Kupang (AntaraNews NTT) - Dari balik jeruji besi Komisi Pemberantasan Korupsi (KPK) di Jakarta, Marianus Sae (56), Calon Gubernur Nusa Tenggara Timur periode 2018-2023, masih sempat menulis sepucuk surat cinta untuk Emilia Nomleni.

Emilia Nomleni, Ketua DPC PDI Perjuangan Kabupaten Timor Tengah Selatan (TTS) itu disandingkan induk organisasinya untuk mendampingi Bupati Ngada periode 2000 s.d. 2015 dan 2016 s.d. 2021 sebagai calon wakil gubernur dalam Pemilihan Gubernur dan Wakil Gubernur Nusa Tenggara Timur 2018.

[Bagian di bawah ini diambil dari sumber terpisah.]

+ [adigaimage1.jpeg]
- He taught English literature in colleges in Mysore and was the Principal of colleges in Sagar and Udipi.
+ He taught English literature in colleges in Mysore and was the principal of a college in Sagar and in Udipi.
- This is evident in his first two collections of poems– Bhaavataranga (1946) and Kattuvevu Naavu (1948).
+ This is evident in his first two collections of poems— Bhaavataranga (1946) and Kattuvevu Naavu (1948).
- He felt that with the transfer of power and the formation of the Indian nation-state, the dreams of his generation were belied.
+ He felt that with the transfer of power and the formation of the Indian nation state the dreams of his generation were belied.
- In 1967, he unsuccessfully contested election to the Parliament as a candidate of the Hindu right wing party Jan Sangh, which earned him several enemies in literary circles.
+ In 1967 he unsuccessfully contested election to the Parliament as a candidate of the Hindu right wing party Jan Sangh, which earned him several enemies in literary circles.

Sehari menjelang KPU Provinsi NTT melakukan rapat pleno untuk penetapan pasangan calon gubernur dan wakil gubernur untuk periode 5 tahun ke depan, pria kelahiran Bosiko 8 Mei 1962 itu berhasil dijaring KPK dalam operasi tangkap tangan (OTT) di sebuah hotel, Kota Surabaya, Jawa Timur.

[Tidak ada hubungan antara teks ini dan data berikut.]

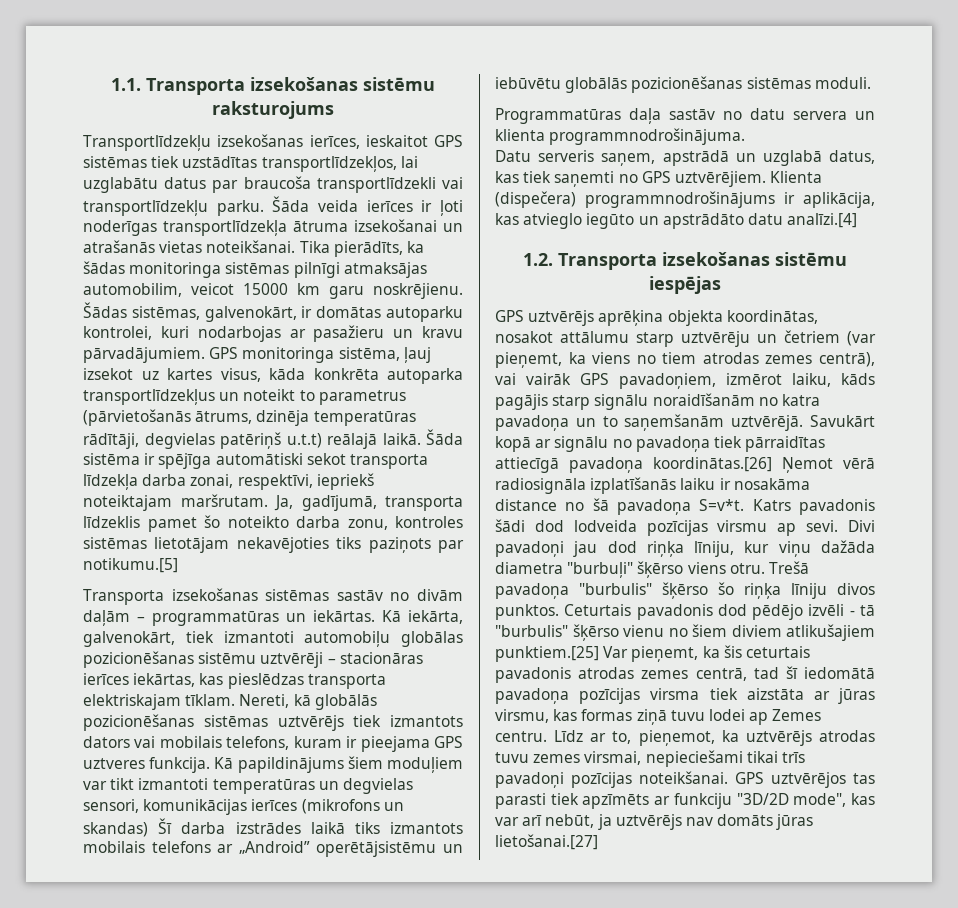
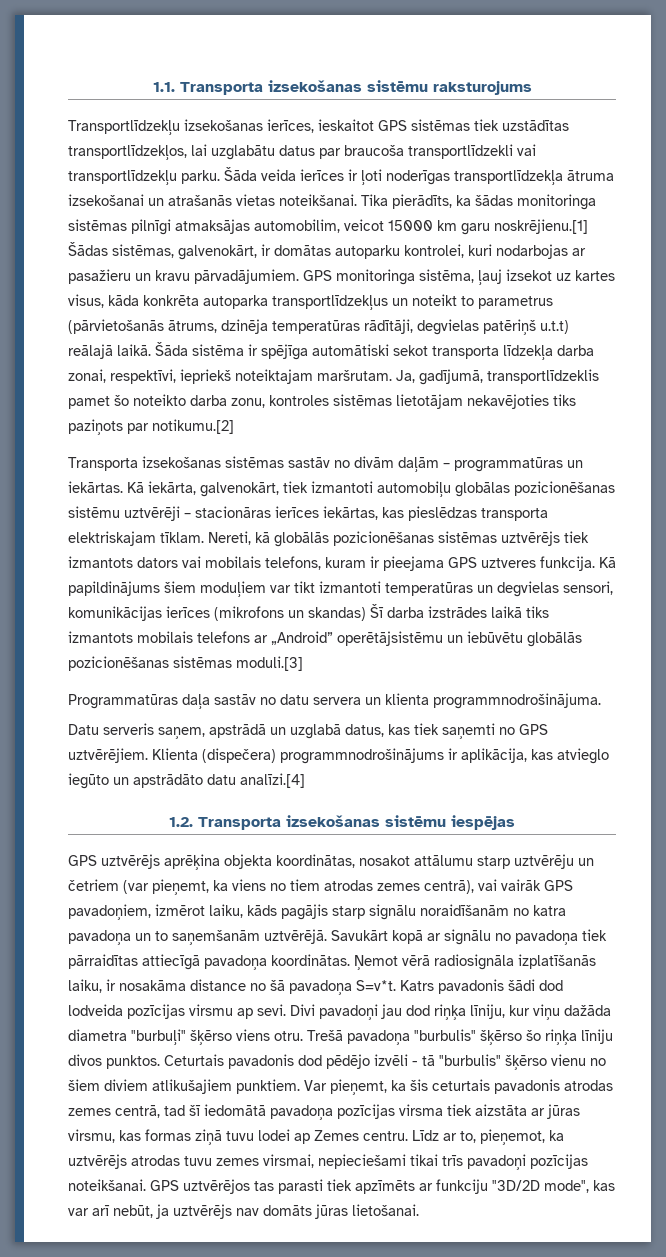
- Tika pierādīts, ka šādas monitoringa sistēmas pilnīgi atmaksājas automobilim, veicot 15000 km garu noskrējienu. Šādas sistēmas, galvenokārt, ir domātas autoparku kontrolei, kuri nodarbojas ar pasažieru un kravu pārvadājumiem.
+ Tika pierādīts, ka šādas monitoringa sistēmas pilnīgi atmaksājas automobilim, veicot 15000 km garu noskrējienu.[1] Šādas sistēmas, galvenokārt, ir domātas autoparku kontrolei, kuri nodarbojas ar pasažieru un kravu pārvadājumiem.
- Ja, gadījumā, transporta līdzeklis pamet šo noteikto darba zonu, kontroles sistēmas lietotājam nekavējoties tiks paziņots par notikumu.[5]
+ Ja, gadījumā, transportlīdzeklis pamet šo noteikto darba zonu, kontroles sistēmas lietotājam nekavējoties tiks paziņots par notikumu.[2]
- Kā papildinājums šiem moduļiem var tikt izmantoti temperatūras un degvielas sensori, komunikācijas ierīces (mikrofons un skandas) Šī darba izstrādes laikā tiks izmantots mobilais telefons ar „Android” operētājsistēmu un iebūvētu globālās pozicionēšanas sistēmas moduli.
+ Kā papildinājums šiem moduļiem var tikt izmantoti temperatūras un degvielas sensori, komunikācijas ierīces (mikrofons un skandas) Šī darba izstrādes laikā tiks izmantots mobilais telefons ar „Android” operētājsistēmu un iebūvētu globālās pozicionēšanas sistēmas moduli.[3]
- Savukārt kopā ar signālu no pavadoņa tiek pārraidītas attiecīgā pavadoņa koordinātas.[26] Ņemot vērā radiosignāla izplatīšanās laiku ir nosakāma distance no šā pavadoņa S=v*t.
+ Savukārt kopā ar signālu no pavadoņa tiek pārraidītas attiecīgā pavadoņa koordinātas. Ņemot vērā radiosignāla izplatīšanās laiku, ir nosakāma distance no šā pavadoņa S=v*t.
- Ceturtais pavadonis dod pēdējo izvēli - tā "burbulis" šķērso vienu no šiem diviem atlikušajiem punktiem.[25] Var pieņemt, ka šis ceturtais pavadonis atrodas zemes centrā, tad šī iedomātā pavadoņa pozīcijas virsma tiek aizstāta ar jūras virsmu, kas formas ziņā tuvu lodei ap Zemes centru.
+ Ceturtais pavadonis dod pēdējo izvēli - tā "burbulis" šķērso vienu no šiem diviem atlikušajiem punktiem. Var pieņemt, ka šis ceturtais pavadonis atrodas zemes centrā, tad šī iedomātā pavadoņa pozīcijas virsma tiek aizstāta ar jūras virsmu, kas formas ziņā tuvu lodei ap Zemes centru.
- GPS uztvērējos tas parasti tiek apzīmēts ar funkciju "3D/2D mode", kas var arī nebūt, ja uztvērējs nav domāts jūras lietošanai.[27]
+ GPS uztvērējos tas parasti tiek apzīmēts ar funkciju "3D/2D mode", kas var arī nebūt, ja uztvērējs nav domāts jūras lietošanai.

KPK menjaringnya atas tuduhan menerima suap sebesar Rp4,1 miliar dari seorang pengusaha yang merupakan "fee" setelah mengerjakan berbagai proyek pembangunan dan jasa di lingkungan Pemerintah Kabupaten Ngada selama ini.

Emilia Nomleni, perempuan kelahiran Kupang, 19 September 1966, merasa bagai disambar petir di siang bolong. Namun, perempuan berambut perak itu tetap menyatakan kesetiaannya kepada Marianus Sae meski harus berjalan sendiri sampai di garis akhir perjuangan.

PDI Perjuangan dan Partai Kebangkitan Bangsa (PKB) langsung mencabut dukungannya kepada Marianus Sae. Namun, tidak bisa menggantinya sebagai calon gubernur karena tidak ada regulasi yang mengatur tentang pergantian tersebut.

Dari titik inilah, Marianus merasa menjadi kuat untuk tetap berjuang dari balik jeruji besi KPK sebagai calon gubernur meski tidak berjalan bersama pasangannya Emilia dalam panggung kampanye pilkada.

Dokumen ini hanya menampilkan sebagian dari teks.